# Sweet new Nextel phone



## Andy0921 (Jan 12, 2006)

For the people that have nextel this thing is sweet!It's a lot thinner than most nextels
*Go to the side and click i880 the phone that shows up is a shitty one
http://nextelonline.nextel.com/NASApp/onlinestore/en/Action/DisplayPhones?audience=INDIVIDUAL&id12=NEXTEL;Phones&language=EN


----------



## Andy0921 (Jan 12, 2006)

wrong link there...The phone I was talking about is the i880 which you can click on the side


----------



## Gil (Jun 15, 1998)

i880

Capture life in words, photos and music
The Motorola i880 is ideal for those looking for the Push-To-Talk experience, interested in playing music and looking for a productivity tool that allows you

http://nextelonline.nextel.com/NASApp/onlinestore/en/Action/DisplayPhones?phoneSKU=I880


----------



## Andy0921 (Jan 12, 2006)

Thanks Gil


----------



## Gil (Jun 15, 1998)

Anytime... but I can't wait to switch from NEXTEL. Still have another year with them and if there is not a drastic improvement I am done with them.


----------



## Andy0921 (Jan 12, 2006)

If you decide to switch definitely go with verizon.


----------



## Curious EMT (Apr 1, 2004)

+100000000000000 for verizon f nextel they did NOTHING to try to keep me after 5 years (2 lines the entire time)


----------



## CampusOfficer (Dec 29, 2002)

I keep hearing about people having problems with Nextel. What are the problems? I have a Nextel and have not had any problems with it. There are dropped calls here and there, but overall, I think any phone service has that. Just curious.


----------



## Guest (Nov 10, 2006)

I heard there is a new "hybrid" that just came out. It uses your existing number for the phone and works TOTALLY on Sprints network, while the two-way part remains on the Nextel network. I am told it works UNBELIEVABLY well......... Anyone hear about this?


----------



## Andy0921 (Jan 12, 2006)

Sniper said:


> I heard there is a new "hybrid" that just came out. It uses your existing number for the phone and works TOTALLY on Sprints network, while the two-way part remains on the Nextel network. I am told it works UNBELIEVABLY well......... Anyone hear about this?


Yeah...
http://developer.motorola.com/?path=1.2.5.22.912


----------



## Nightstalker (Jul 25, 2006)

I have a nextel 7100i (blackberry) that I am looking to get rid of. I actually have 2. Both phones are about 3 months old. I am switching carriers so I wont be needing them. I'm looking for $150 /each or BO. If you are interested PM me.

http://www.phonescoop.com/phones/phone.php?p=812


----------



## adroitcuffs (Jun 3, 2006)

CampusOfficer said:


> I keep hearing about people having problems with Nextel. What are the problems? I have a Nextel and have not had any problems with it. There are dropped calls here and there, but overall, I think any phone service has that. Just curious.

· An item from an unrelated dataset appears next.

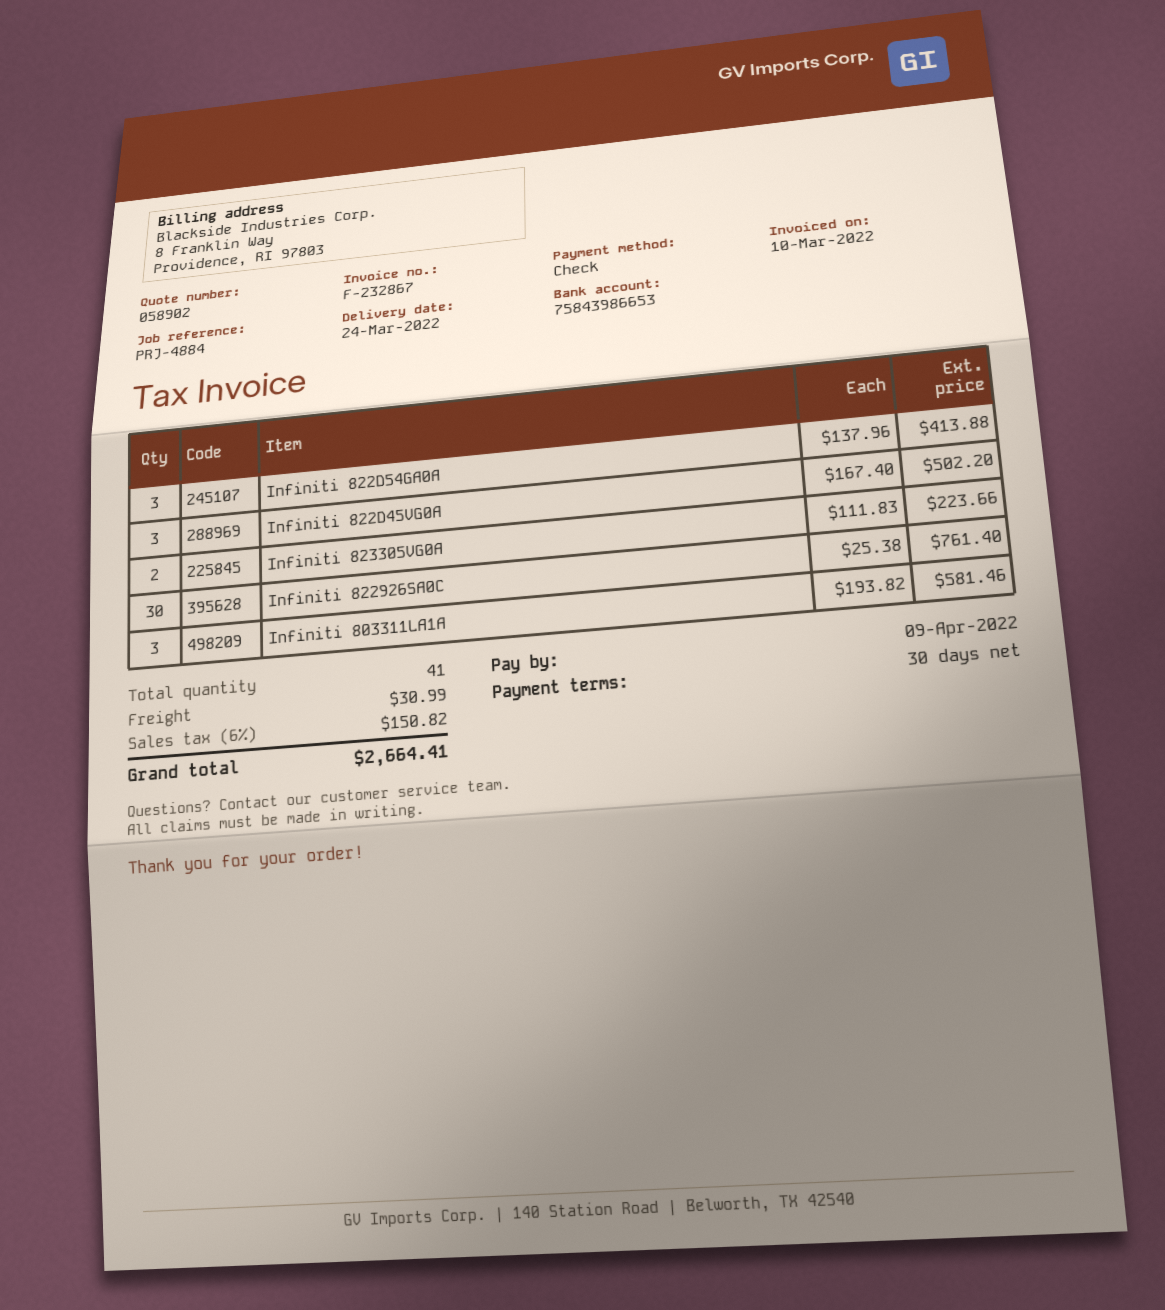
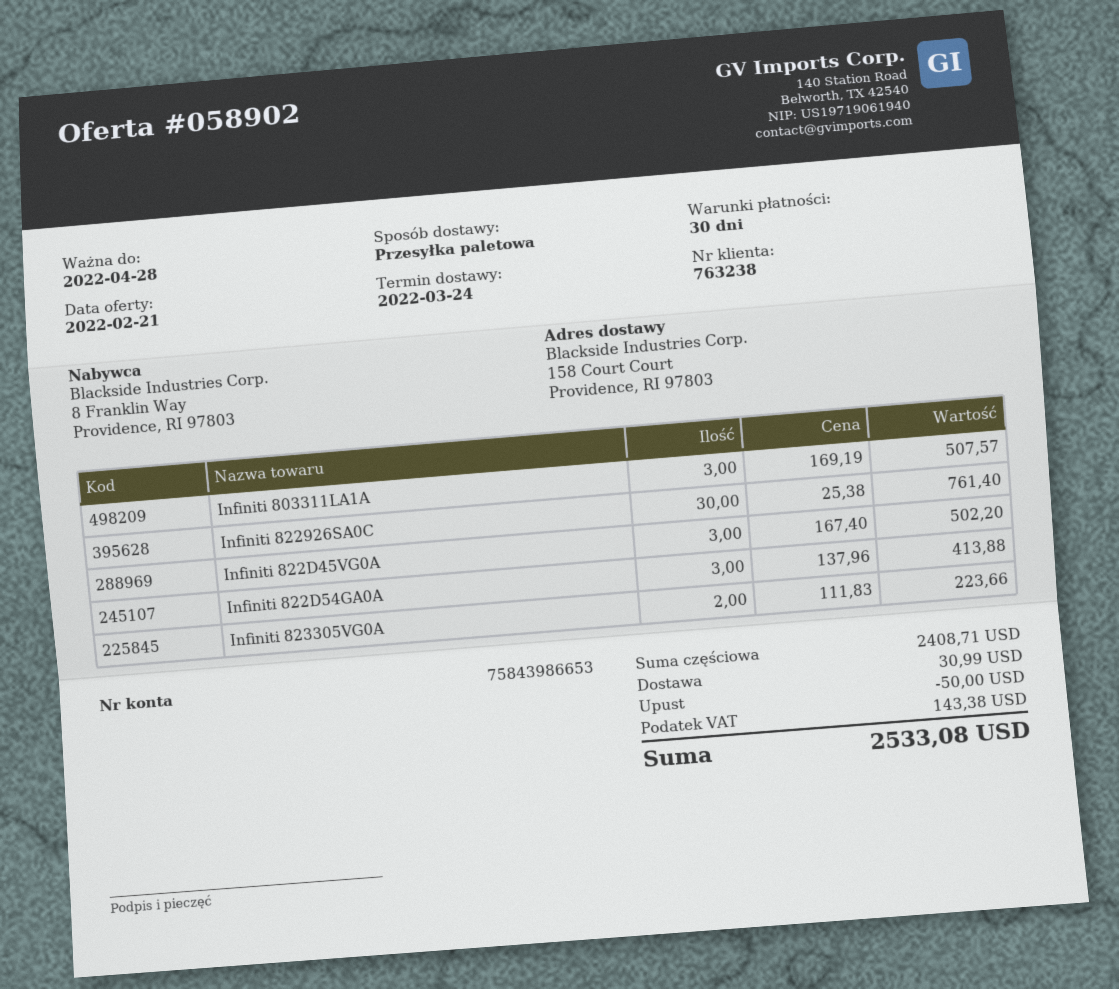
Infiniti 803311LA1A: 3 x 193.82 = 581.46 -> 3 x 169.19 = 507.57
discount: none -> 50.00
tax: 150.82 -> 143.38
total: 2664.41 -> 2533.08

I have recently been having horrible experience with my Nextel - dropping calls (when I'm standing outside & not even walking around!), service unavailable in areas I used to get good reception, delays in receiving voice & text messages, extreme difficulty getting on the net, et al. I have the i930, top o' the line. When I contact customer service they say they can't understand where the problem is & I'm just getting bounced around. Yes, ALL phone providers have some problems. I don't necessarily think any one is supremely superior but I can say that I used to be a Nextel loyalist. It's only been in the past year (e.g., since the merger - coincidence?) that I've had soooo many problems. Damn contracts!


----------



## Gil (Jun 15, 1998)

I also use the 7100i and the reception and text messages are the problem, I will go from good reception to none at all without moving. over the last two weeks the text messages have been delayed for up to a day and then they send the same message 70 times just to make sure you got it. I will be switching to Verizon when I can


----------



## JenL82 (Jun 2, 2006)

I was with Nextel a long time. But out of no where just started to get one to many dropped phone calls. I still had a contract with them, but couldnt wait so I just switched to sprint. So I didnt have to pay a cancelation fee. Havent had any problems yet.


----------



## Nightstalker (Jul 25, 2006)

Gil said:


> I also use the 7100i and the reception and text messages are the problem, I will go from good reception to none at all without moving. over the last two weeks the text messages have been delayed for up to a day and then they send the same message 70 times just to make sure you got it. I will be switching to Verizon when I can


Gil. I had that problem as well. According to the well educated technicians  at nextel, apparently they think that the text message delay issue is in regards to not having service and from what I was told, the messages more-or-less wait on the "server" until you get service. For some reason, unknown to tech support, the txt messages or emails arent being pushed to the wireless devices when service is restored. This happens on both of my 7100's. There are some days when I get emails 2-3 days later.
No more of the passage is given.